* [Description of the task] Your answer must be an exact copy of the records, with no pictures included.

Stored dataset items
----
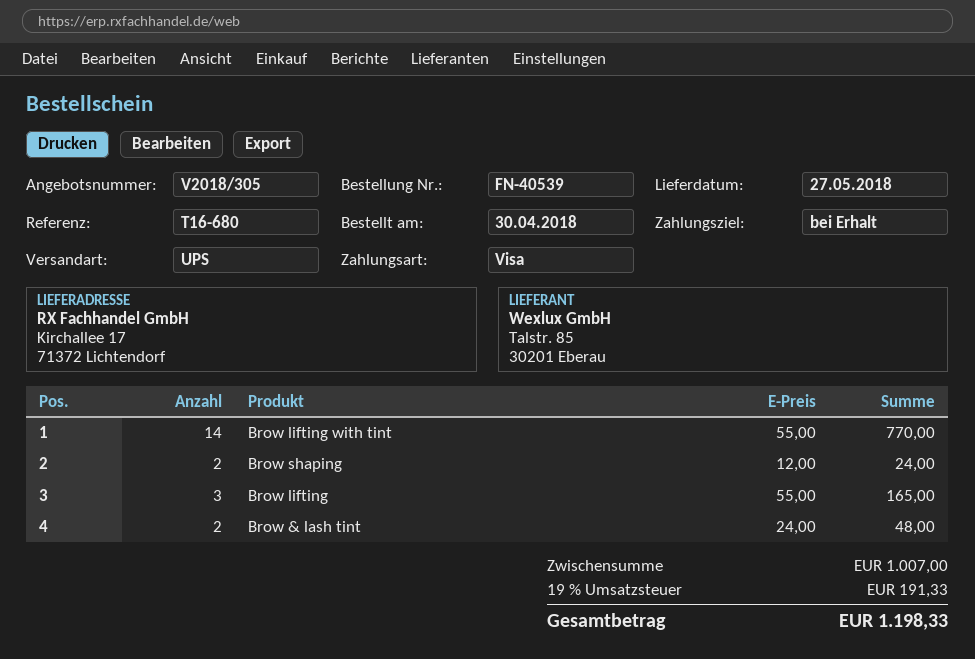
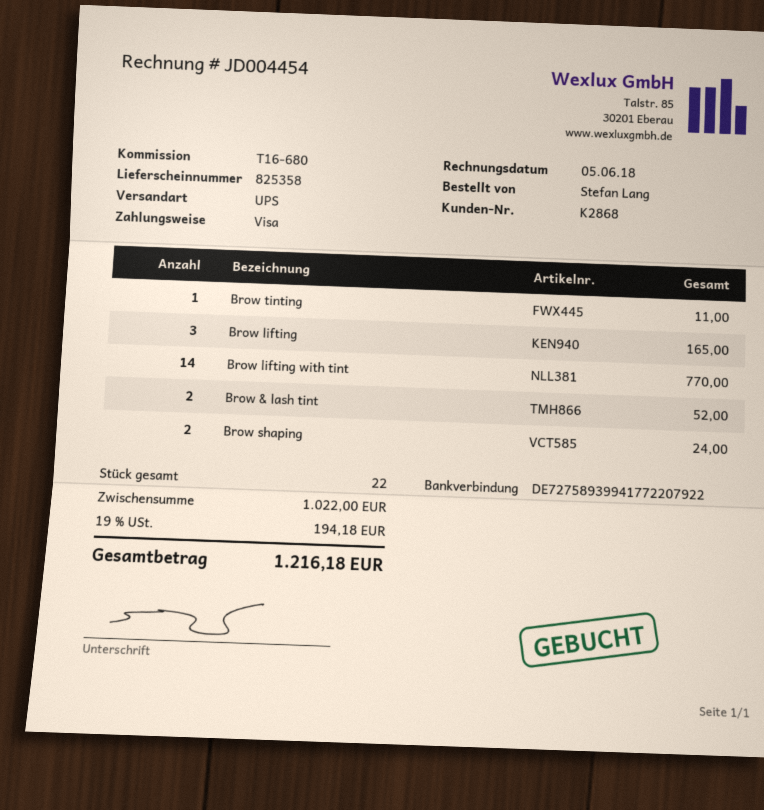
Brow & lash tint: 2 for 48.00 -> 2 for 52.00
Brow tinting: none -> 1 for 11.00
subtotal: 1007.00 -> 1022.00
tax: 19% = 191.33 -> 19% = 194.18
total: 1198.33 -> 1216.18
----
* [Answer]
Brow & lash tint: 2 for 48.00 -> 2 for 52.00
Brow tinting: none -> 1 for 11.00
subtotal: 1007.00 -> 1022.00
tax: 19% = 191.33 -> 19% = 194.18
total: 1198.33 -> 1216.18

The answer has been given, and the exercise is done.